Ensuite, je ne me souviens plus très bien, on a dû marcher un peu au hasard, en passant par les Nations-Unies, le Chrysler Building, la Gare Grand Central Terminal, et pour finir, l’Empire State Building.
Ce dernier fait aussi partie du Citypass : on peut monter jusqu’au 86ème étage, là où se trouve un observatoire panoramique de 360°. C’est censé être une des attractions phares de New York, intéressant à faire à la tombée de la nuit pour pouvoir admirer les deux vues (jour et nuit).

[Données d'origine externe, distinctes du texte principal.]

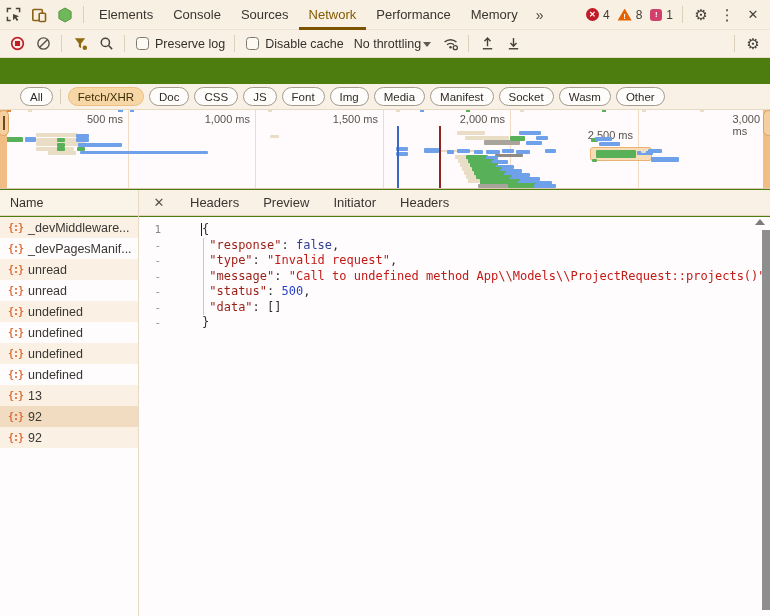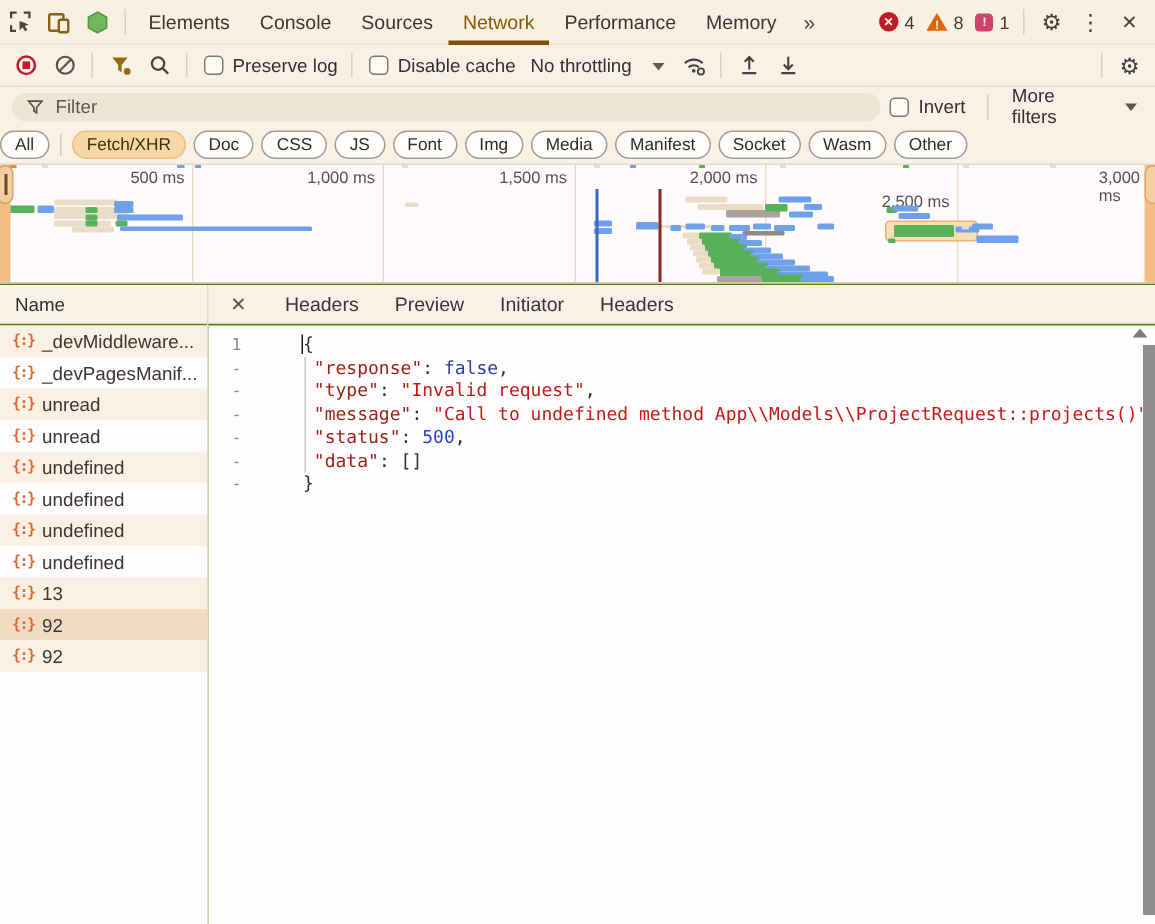"No throttling" .dd { gap: 14px -> 2px }
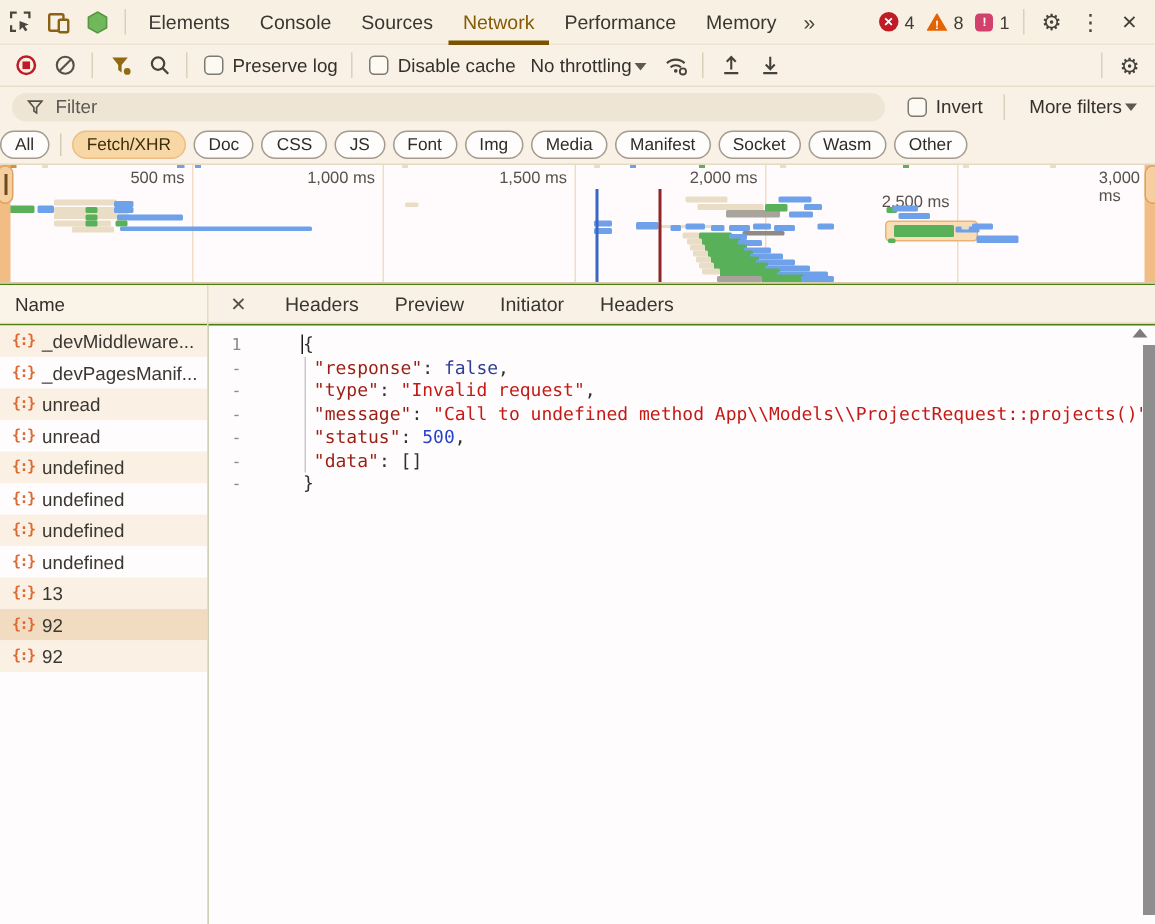"Filter" div.filterbar { html: <div> <div> <svg> <path></path> </svg> <span>Filter</span> </div> <span></span> <span></span> <span>Invert</span> <span></span> <span> <span>More filters</span> <span></span> </span> </div> -> none }
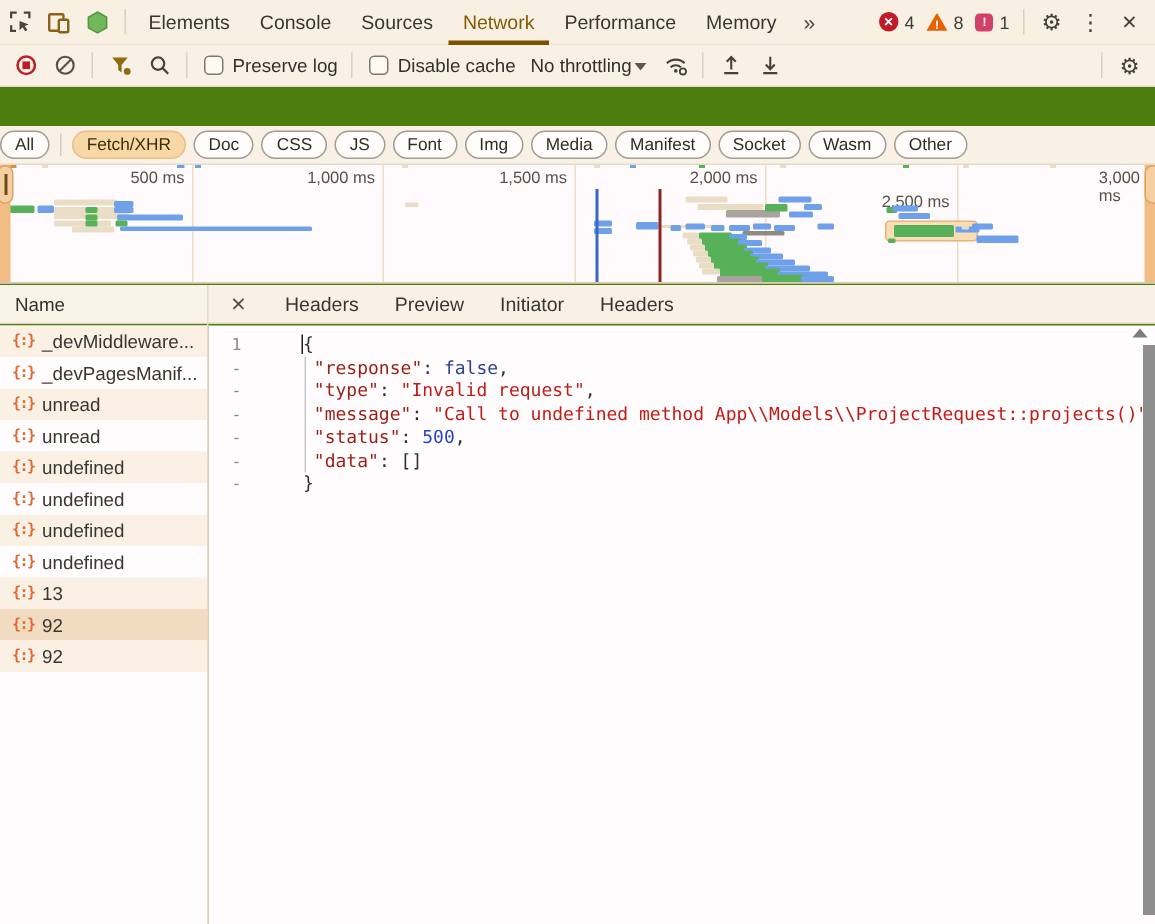"All" .chipbar { padding-left: 0 -> 20px }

Franchement, je peux pas dire que cette visite m’ait emballée ! Déjà, c’est très long pour arriver à l’observatoire : une première queue pour passer les contrôles de sécurité (et il faut tout enlever : chaussures, ceinture, appareils électroniques, etc…), puis une deuxième queue pour acheter les billets (queue qu’on a pu éviter grâce au Citypass), puis une troisième queue pour prendre les ascenseurs jusqu’au 80ème étage, et enfin une quatrième queue pour reprendre les ascenseurs jusqu’au 86ème étage ! Et arrivés en haut, il y a tellement de monde qu’on doit presque faire la queue et attendre qu’une personne laisse sa place devant la fenêtre pour qu’on puisse à notre tour admirer le paysage ! Bon, c’est vrai que j’ai tendance à comparer avec le Japon, où j’ai pu également monter en haut de gratte-ciels pour admirer Tokyo et Osaka et où l’expérience avait été bien meilleure (largement moins de monde et quasiment aucune attente !), donc je ne suis peut-être pas tout à fait objective… mais en bref, j’ai été déçue. D’autant plus qu’il faut bien sûr refaire la queue pour les ascenseurs au retour !
Quant à TDC, il ne parle toujours pas et après une première journée d’efforts, j’ai décidé de laisser tomber et de jouer le même jeu que lui. Peut-être qu’ainsi il se rendra compte que c’est lourd.